What is required:
Return each entry below word for word, leaving out any image.

Information supplied:

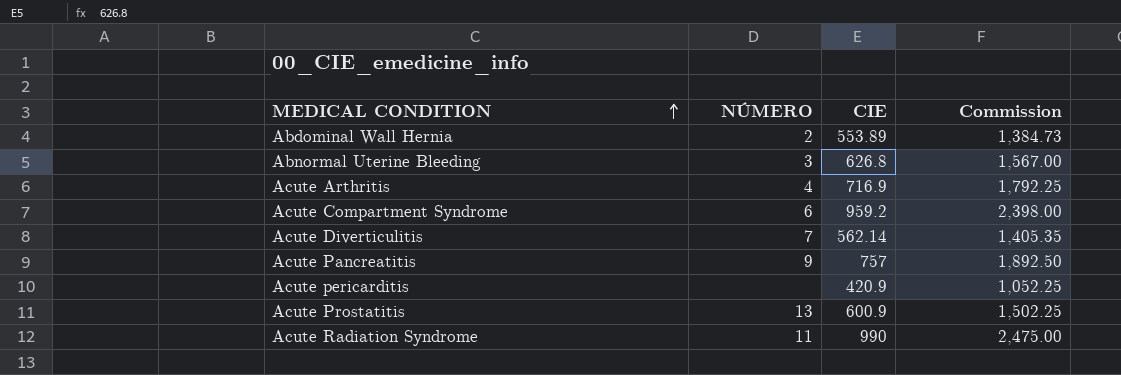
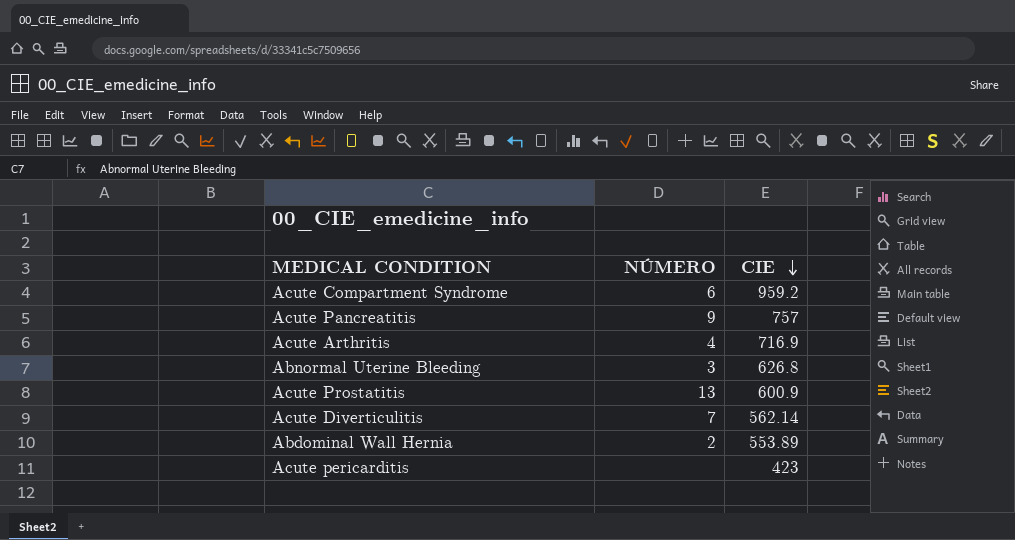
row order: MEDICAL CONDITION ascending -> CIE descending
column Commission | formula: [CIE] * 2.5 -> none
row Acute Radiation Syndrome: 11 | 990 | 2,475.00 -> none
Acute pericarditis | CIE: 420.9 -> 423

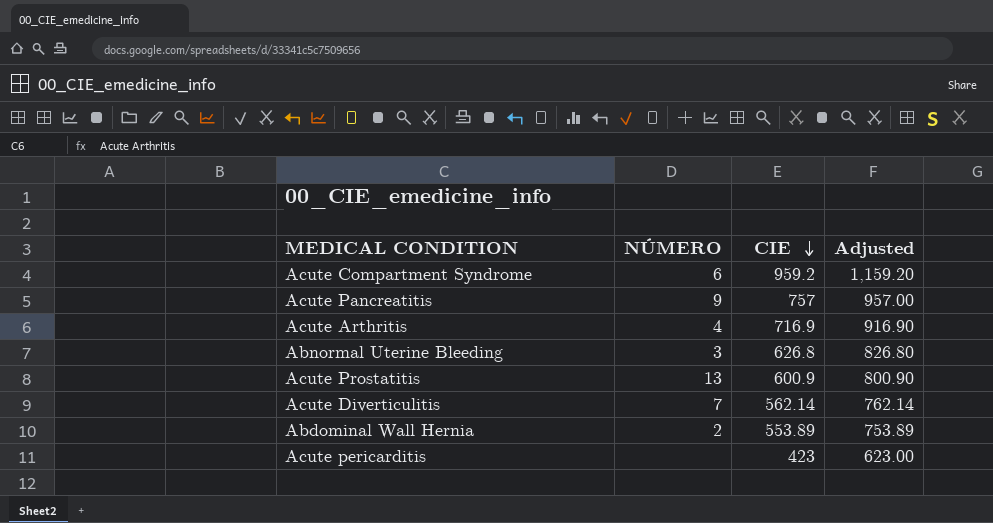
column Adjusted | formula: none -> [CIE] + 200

Solution for this exercise:
row order: MEDICAL CONDITION ascending -> CIE descending
column Commission | formula: [CIE] * 2.5 -> none
row Acute Radiation Syndrome: 11 | 990 | 2,475.00 -> none
Acute pericarditis | CIE: 420.9 -> 423

column Adjusted | formula: none -> [CIE] + 200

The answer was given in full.